Second, the data consistently shows that measurement remains the weakest part of most SEO programmes. Teams can tell you how many links they built. They struggle to tell you what those links contributed to revenue or pipeline. This is a problem I recognise from my own agency years. We were very good at reporting activity and very inconsistent at connecting that activity to business outcomes. The industry has not solved this, and Aira’s data confirms it has not.

Third, the report surfaces a persistent tension between what SEO professionals believe works and what they actually do. Practitioners often report scepticism about certain link building tactics while simultaneously using them, because client pressure, short timelines, and the difficulty of proving long-term value push behaviour in directions that contradict stated beliefs. This is not hypocrisy. It is the rational response to incentive structures that reward short-term activity over long-term compounding. Understanding this gap is more useful than judging it.

Moz’s community research on the relationship between community and SEO benefits adds useful context here. The link building tactics that hold up over time tend to be the ones rooted in genuine value creation rather than volume. Aira’s data points in the same direction.

Digital PR as an SEO Tactic: What Aira’s Data Tells You

Digital PR sits at the intersection of traditional public relations, content marketing, and SEO. The goal is to create content or stories that earn coverage in publications with editorial standards, generating links that carry genuine authority signals. Aira has been one of the more vocal proponents of this approach, and their research has helped establish it as a mainstream SEO tactic rather than a niche experiment.

The commercial logic is sound. A link from a national newspaper or a well-regarded industry publication carries more weight than a link from a directory or a guest post on a low-traffic blog. That weight reflects both domain authority and the editorial judgment that went into placing the link. Google has always claimed to value editorial links, and the evidence from practitioners who have tracked rankings over long periods supports that claim.
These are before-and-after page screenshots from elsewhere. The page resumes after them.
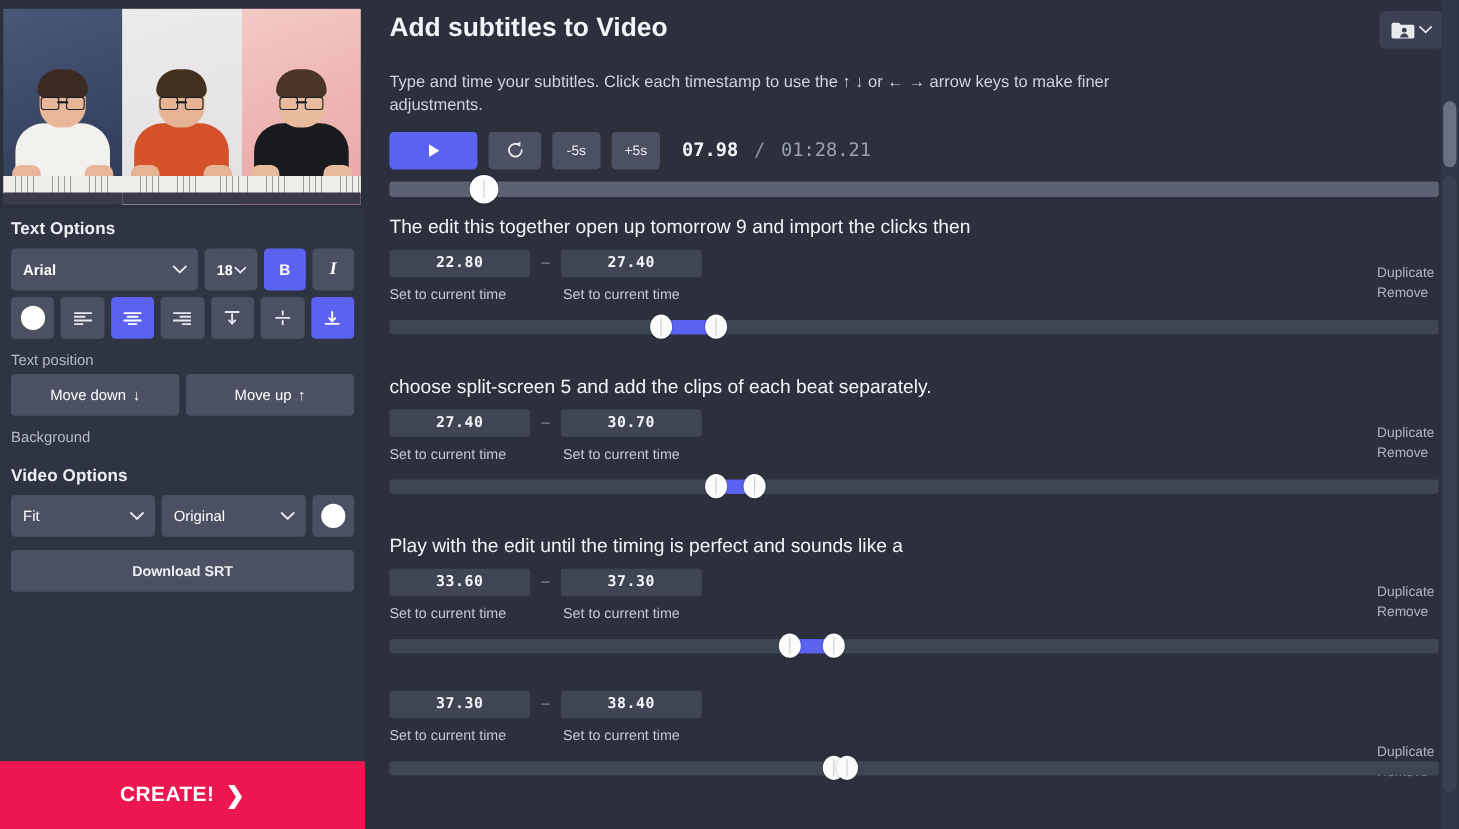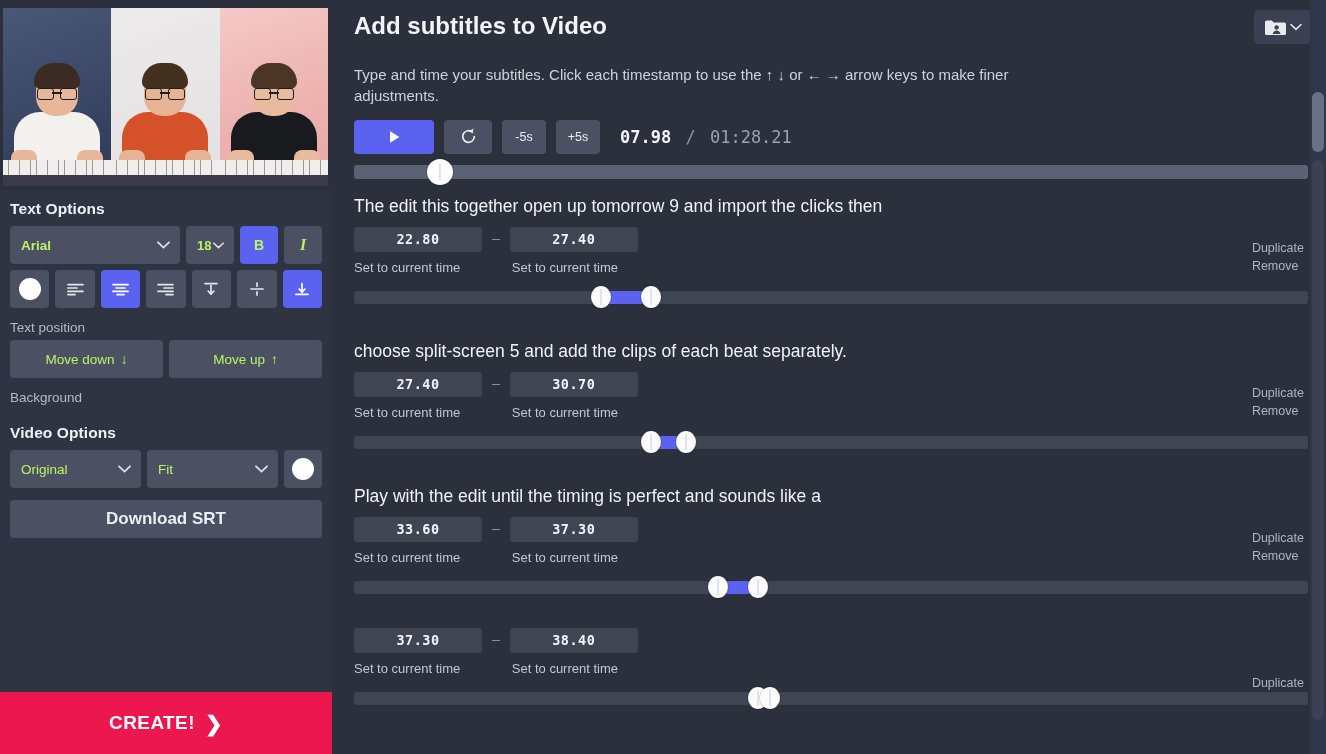--- a/index.html
+++ b/index.html
@@ -58,21 +58,21 @@
 
   .sb-section { padding: 0 10px; }
   .sb-title {
     font-size: 15.5px; font-weight: bold; color: #eef0f5;
     padding: 10px 0 8px 0; letter-spacing:.1px;
   }
   .sb-label { font-size: 13.5px; color: #b5bac6; padding: 6px 0 5px 0; }
   .row { display: flex; gap: 6px; margin-bottom: 6px; }
 
   .ctl {
-    background: #4b5162; color: #bef264; border: none;
+    background: #4b5162; color: #ffffff; border: none;
     border-radius: 4px; height: 38px;
     font-family: "Liberation Sans", sans-serif; font-size: 13.5px;
     display:flex; align-items:center; justify-content:center;
     cursor: pointer; position: relative; user-select:none;
   }
   .ctl.active { background: #5b62f0; }
   .ctl.sel {
     justify-content: space-between; padding: 0 10px 0 11px; font-weight:bold;
   }
   .chev { font-size: 11px; color:#dfe2ea; line-height:1; }
@@ -82,21 +82,21 @@
   .sizesel { flex: 0 0 48px; padding: 0 6px 0 8px; font-size:13px; }
   .iconbtn { flex: 1 1 0; }
   .circle-w { width:22px; height:22px; border-radius:50%; background:#ffffff; }
   .circle-b { width:22px; height:22px; border-radius:50%; background:#1b1c20; }
 
   .posbtn { flex: 1 1 0; height: 38px; font-size: 13.5px; }
   .bgbtn { flex: 1 1 0; height: 38px; font-size: 13.5px; }
 
   .dlbtn {
     width: 100%; height: 38px; background:#4b5162; border:none; border-radius:4px;
-    color:#eceef3; font-size:17px; font-weight:bold; margin-top:6px; cursor:pointer;
+    color:#eceef3; font-size:13px; font-weight:bold; margin-top:6px; cursor:pointer;
     font-family:"Liberation Sans", sans-serif;
   }
   .create {
     position:absolute; left:0; bottom:0; width:332px; height:62px;
     background:#ed174f; color:#fff; border:none; cursor:pointer;
     display:flex; align-items:center; justify-content:center; gap:10px;
     font-size:19px; font-weight:bold; letter-spacing:.4px;
     font-family:"Liberation Sans", sans-serif;
   }
   .create .arw { font-size:21px; font-weight:bold; line-height:1; }
@@ -375,29 +375,29 @@
           <span>Move up</span>
           <span style="margin-left:6px">↑</span>
         </div>
       </div>
 
       <div class="sb-label">Background</div>
 
       <div class="sb-title" style="padding-top:14px">Video Options</div>
       <div class="row">
         <div class="ctl sel" style="flex:1 1 0">
-          <span style="font-weight:normal">Original</span>
+          <span style="font-weight:normal">Fit</span>
           <span class="chev">
             <svg class="icn" width="13" height="8" viewBox="0 0 13 8">
                 <path d="M1 1.3 L6.5 6.6 L12 1.3" stroke="#dfe2ea" stroke-width="1.8" fill="none" stroke-linecap="round"></path>
               </svg>
           </span>
         </div>
         <div class="ctl sel" style="flex:1 1 0">
-          <span style="font-weight:normal">Fit</span>
+          <span style="font-weight:normal">Original</span>
           <span class="chev">
             <svg class="icn" width="13" height="8" viewBox="0 0 13 8">
                 <path d="M1 1.3 L6.5 6.6 L12 1.3" stroke="#dfe2ea" stroke-width="1.8" fill="none" stroke-linecap="round"></path>
               </svg>
           </span>
         </div>
         <div class="ctl sq">
           <span class="circle-w"></span>
         </div>
       </div>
But digital PR is harder to execute than its proponents sometimes acknowledge. The conversion rate from pitch to placement is low. The lead times are long. The results are unpredictable. And the skills required, including genuine media relations, strong editorial instincts, and the ability to generate ideas that journalists actually want to cover, are not skills that every SEO team has or can develop quickly.

When I was scaling an agency from around 20 people to over 100, one of the hardest hires was always the person who could bridge SEO strategy and genuine PR craft. Most candidates were strong in one and weak in the other. The hybrid is rare. Aira’s research implicitly acknowledges this by showing how many organisations are investing in digital PR while also reporting difficulty demonstrating its ROI. The investment is there. The measurement infrastructure often is not.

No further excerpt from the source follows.